Mayor John Henry takes the issue to Ottawa

harbourBy Joel Wittnebel/The Oshawa Express

It it a go? On hold? Cancelled?

It’s been almost four years since the Oshawa Port Authority gave the go ahead to FarmTech Energy to build an ethanol facility on the city’s waterfront in August 2012. However, no such facility has come to fruition.

Despite repeated attempts and Freedom of Information requests to gain further information on the subject, each of the inquires made by The Oshawa Express to FarmTech have been met with silence.

Comment requests to the Port Authority are repeatedly referred to FarmTech. No further details are provided.

Apparently, those at the City of Oshawa are in the same situation.

“They’re very silent on the issue and we don’t get much information and that’s sad,” says Mayor John Henry. “It’s not good and it’s not transparent.”

With plans to revitalize Oshawa’s harbour lands now in the works, including the request for proposals being finalized to gauge interest in reestablishing a public marina, the possibility of an ethanol plant being built is once again rearing it’s head.

“Nothing will happen in that area as long as the threat of an ethanol plant still exists,” Henry says.

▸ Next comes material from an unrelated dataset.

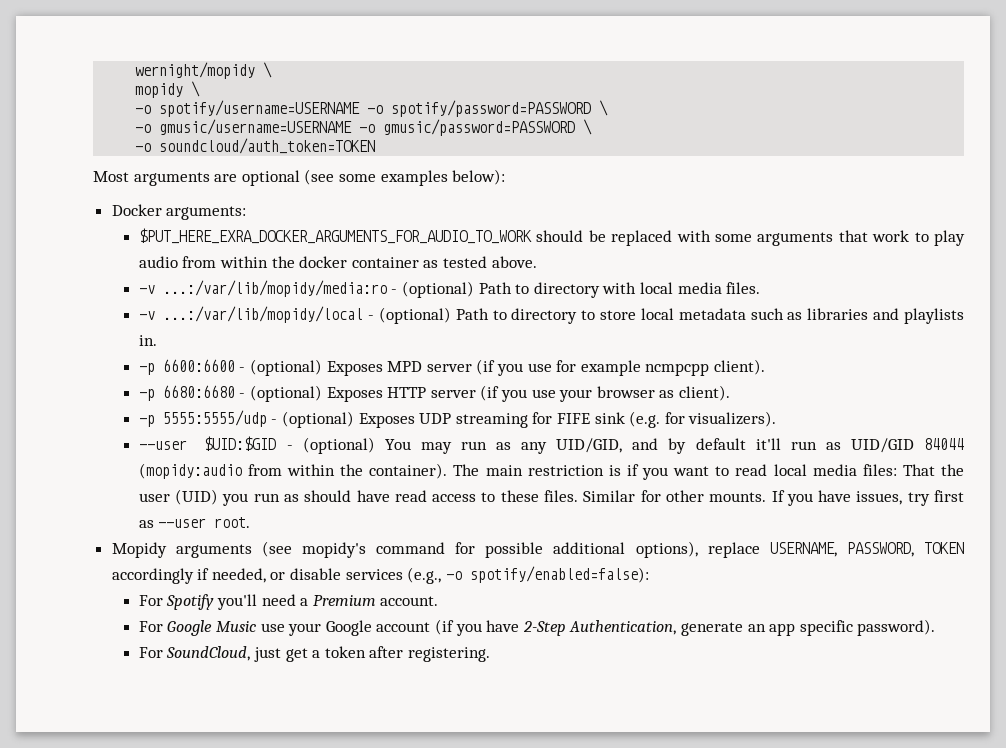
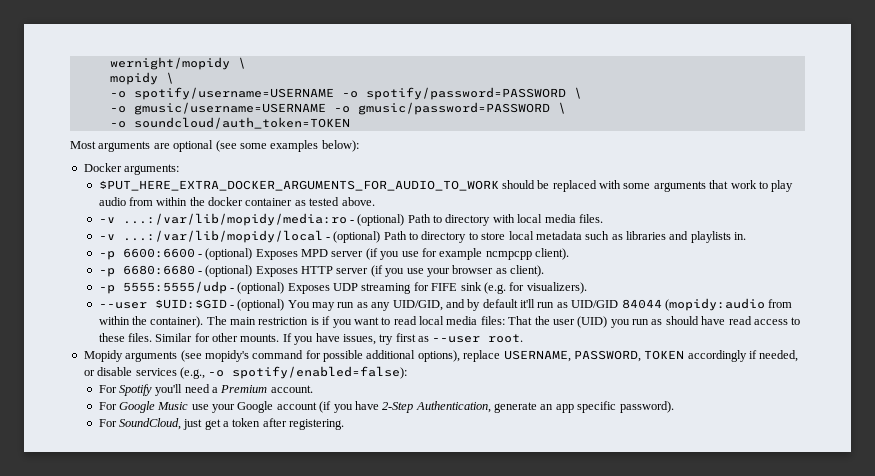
[138,228,532,244] $PUT_HERE_EXRA_DOCKER_ARGUMENTS_FOR_AUDIO_TO_WORK -> [98,180,499,191] $PUT_HERE_EXTRA_DOCKER_ARGUMENTS_FOR_AUDIO_TO_WORK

Since the idea first came about, there has been public dissent, with the city being one of the facility’s constant opponents. In 2011, the city produced a petition with more than 3,300 signatures of those opposed to the project and even pointed to Brock Township, which said it would be willing to house the plant.

“You don’t build refineries in residential areas,” Henry says.

Henry was in Ottawa recently for a meeting with Marc Garneau, the federal transportation minister, and true to his word in a recent committee meeting, Henry broached the topic of the ethanol plant with him, looking for support to put an end to the issue for good.

Henry says the two also discussed the expansion of GO Transit, and a possible federal surcharge on natural resources as recently discussed at the Region of Durham.

Henry says he also extended an invitation for Garneau to visit the city, and will be providing further information on the ethanol project to the minister.

“I think we had an excellent meeting,” Henry says.

The Oshawa Express has also approached the province for further information on the state of the ethanol project. A spokesperson with the Ministry of Environment and Climate Change said a response would be forthcoming; however a response was not received before press deadline.